Below is a selection of articles and blogs I have written for various publications over the years
Below is a selection of articles and blogs I have written for various publications over the years
Interesting to see today that the Government is planning on selling more of its stake in Lloyds Bank. To my mind, this would be a mistake at this time. Lloyds is the biggest retail bank in the UK, with the biggest history of mis-selling behind it. By far the largest compensation bill for PPI belongs to Lloyds.

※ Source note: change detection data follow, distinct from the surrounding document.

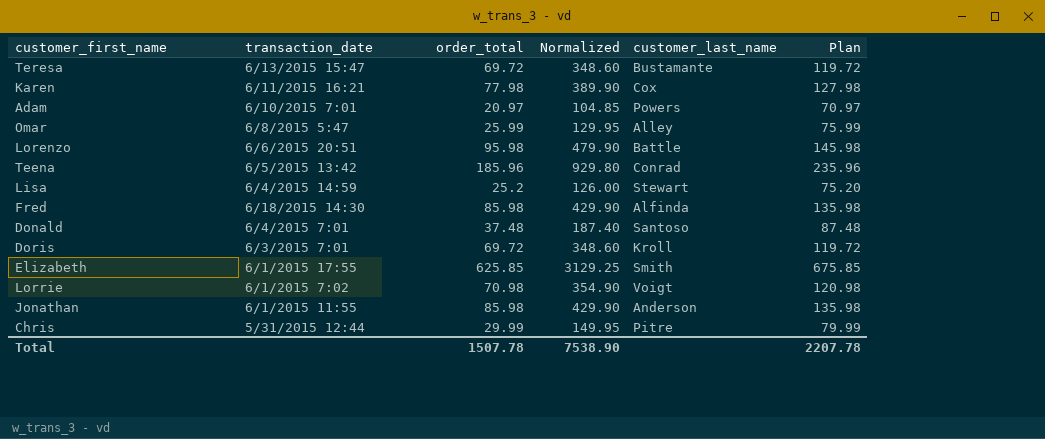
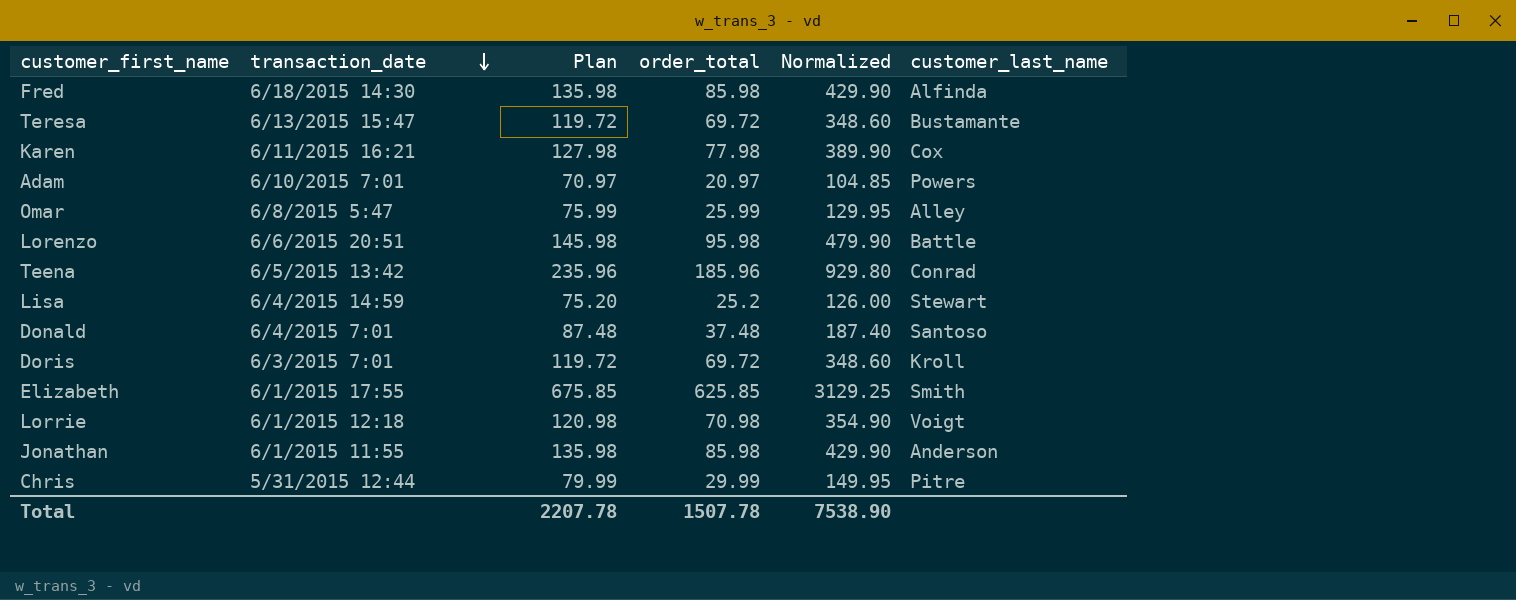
row order: none -> transaction_date descending
column Plan | position: 6 -> 3
Lorrie | transaction_date: 6/1/2015 7:02 -> 6/1/2015 12:18

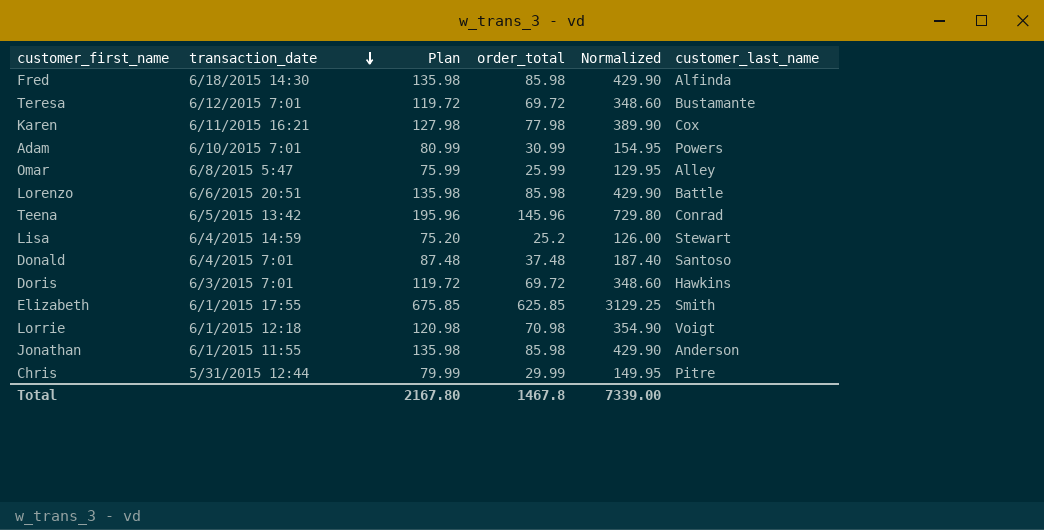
Teresa | transaction_date: 6/13/2015 15:47 -> 6/12/2015 7:01
Adam | Plan: 70.97 -> 80.99
Adam | order_total: 20.97 -> 30.99
Adam | Normalized: 104.85 -> 154.95
Lorenzo | Plan: 145.98 -> 135.98
Lorenzo | order_total: 95.98 -> 85.98
Lorenzo | Normalized: 479.90 -> 429.90
Teena | Plan: 235.96 -> 195.96
Teena | order_total: 185.96 -> 145.96
Teena | Normalized: 929.80 -> 729.80
Doris | customer_last_name: Kroll -> Hawkins
Total | Plan: 2207.78 -> 2167.80
Total | order_total: 1507.78 -> 1467.8
Total | Normalized: 7538.90 -> 7339.00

The culture really hasn’t changed at all, either. Despite what the CEO says, I still receive the same responses from Lloyds to legitimate complaints. Only last month, I raised a mis-selling complaint about Home Insurance. The Case Officer rejected it with no rationale arguments in his favour. I called him up. Have you looked at the point of sale paperwork? I asked him. No, came the reply. How can investigate a mis-selling case without going back to the source material? I asked. I don’t need to – I know we did nothing wrong, he claimed!
Later the same week, I received a rejection from Lloyds on another case. They had sold a stock market linked investment bond to a retired widow with no experience of shares and little in the way of savings. Would the bank investigate this clear case of mis-selling? No, it said, the case has been brought to late! How, I replied, the poor lady doesn’t know anything about the bond she was sold, so she cannot be out of time to complaint about it. The response? Effectively, it was we don’t care, take the case to the Ombudsman if you like.
This is so typical of Lloyds. Its culture has not changed one iota from the bad old days. The last thing the Government should be doing is putting it back into the private sector where institutional investors will demand dividends from the bank. The meet the demand, the bank will revert to type and mis-sale all over again. Its in its DNA and six years in state control has not altered the bank’s attitude to its customers yet.
The Government should hold on to Lloyds and turn it into a beacon of customer focused banking. It can show how proper banking can and should be done. That is the way to stop another financial crisis happening. Selling Lloyds now, unreformed, is to store up trouble for the future.